In early 2024, Nigerian financial institutions reported a staggering 11,472 fraud cases, highlighting the growing risk in the financial sector. Banks and fintech companies have been stepping up to help victims recover their lost funds, often working with the police and courts to freeze accounts and reverse fraudulent transactions. But in a troubling twist, even recovered funds aren’t always safe.
In May 2023, a well-known African fintech found itself in a difficult situation. After successfully recovering ₦146,188,208 (about $317,200) on behalf of its clients, the funds were stolen again. The money had been placed in a recovery account held by a tier-2 Nigerian commercial bank, but hackers managed to break into the account. The stolen money was quickly spread across accounts in 26 different banks and fintech platforms, a tactic often used by fraudsters to make recovery efforts harder.

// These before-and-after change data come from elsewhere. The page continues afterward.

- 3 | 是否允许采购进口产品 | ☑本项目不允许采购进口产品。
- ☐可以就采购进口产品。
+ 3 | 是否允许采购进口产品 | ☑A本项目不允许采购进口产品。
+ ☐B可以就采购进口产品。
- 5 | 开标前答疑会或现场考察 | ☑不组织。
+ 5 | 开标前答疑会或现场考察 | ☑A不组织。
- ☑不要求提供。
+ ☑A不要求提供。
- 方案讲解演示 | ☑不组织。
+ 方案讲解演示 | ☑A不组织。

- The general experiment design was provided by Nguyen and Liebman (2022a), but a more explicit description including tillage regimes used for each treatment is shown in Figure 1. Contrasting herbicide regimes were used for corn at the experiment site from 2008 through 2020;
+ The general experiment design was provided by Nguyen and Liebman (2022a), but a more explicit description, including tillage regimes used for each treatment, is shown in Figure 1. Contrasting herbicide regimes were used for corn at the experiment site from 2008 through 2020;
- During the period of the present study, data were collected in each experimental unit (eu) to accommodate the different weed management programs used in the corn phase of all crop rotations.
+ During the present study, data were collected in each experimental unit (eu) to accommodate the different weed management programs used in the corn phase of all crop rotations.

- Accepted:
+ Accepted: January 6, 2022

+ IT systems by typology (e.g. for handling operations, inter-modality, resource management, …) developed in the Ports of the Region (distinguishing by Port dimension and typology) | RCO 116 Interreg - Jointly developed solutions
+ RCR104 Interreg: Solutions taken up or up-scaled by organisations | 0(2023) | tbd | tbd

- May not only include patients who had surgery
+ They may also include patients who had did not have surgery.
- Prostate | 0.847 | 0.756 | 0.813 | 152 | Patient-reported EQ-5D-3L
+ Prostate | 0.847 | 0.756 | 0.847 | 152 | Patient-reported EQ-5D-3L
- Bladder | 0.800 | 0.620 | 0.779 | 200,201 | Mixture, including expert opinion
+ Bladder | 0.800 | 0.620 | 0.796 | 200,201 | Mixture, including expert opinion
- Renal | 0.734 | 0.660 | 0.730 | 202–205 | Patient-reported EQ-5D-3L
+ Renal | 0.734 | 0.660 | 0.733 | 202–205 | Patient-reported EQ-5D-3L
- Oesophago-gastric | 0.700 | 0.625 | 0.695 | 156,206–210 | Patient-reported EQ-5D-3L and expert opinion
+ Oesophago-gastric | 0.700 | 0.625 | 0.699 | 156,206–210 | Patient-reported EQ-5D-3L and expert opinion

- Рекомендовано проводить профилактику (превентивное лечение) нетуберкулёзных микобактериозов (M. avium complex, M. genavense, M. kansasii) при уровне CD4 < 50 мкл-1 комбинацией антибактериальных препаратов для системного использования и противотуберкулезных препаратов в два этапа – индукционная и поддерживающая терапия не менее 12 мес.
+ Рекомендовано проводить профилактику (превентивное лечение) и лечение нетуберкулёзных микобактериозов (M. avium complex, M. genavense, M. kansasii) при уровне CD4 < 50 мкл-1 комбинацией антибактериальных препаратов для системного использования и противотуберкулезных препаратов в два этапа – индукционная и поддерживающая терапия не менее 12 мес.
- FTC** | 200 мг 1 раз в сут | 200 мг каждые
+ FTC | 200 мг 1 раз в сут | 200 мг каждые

Court documents reveal the fintech’s struggle: “The petitioner as (a) fraud recovery agent is helpless as these monies are some of the monies recovered on behalf of clients, which they supposed to be remitted by the petitioner to the owners.” Understandably, the company’s clients are growing frustrated, demanding their money back and answers about what happened.
In response, the fintech has taken the matter to court, asking for the 26 banks and fintech companies involved to share their customers’ KYC (Know Your Customer) records and freeze the suspicious accounts. They’ve also asked for arrest warrants for three suspects linked to the theft.
This case shines a light on the need for stronger security around recovery accounts, as even funds that have been clawed back from fraudsters can still be at risk. For now, the fintech is working to recover the stolen money and reassure its anxious clients.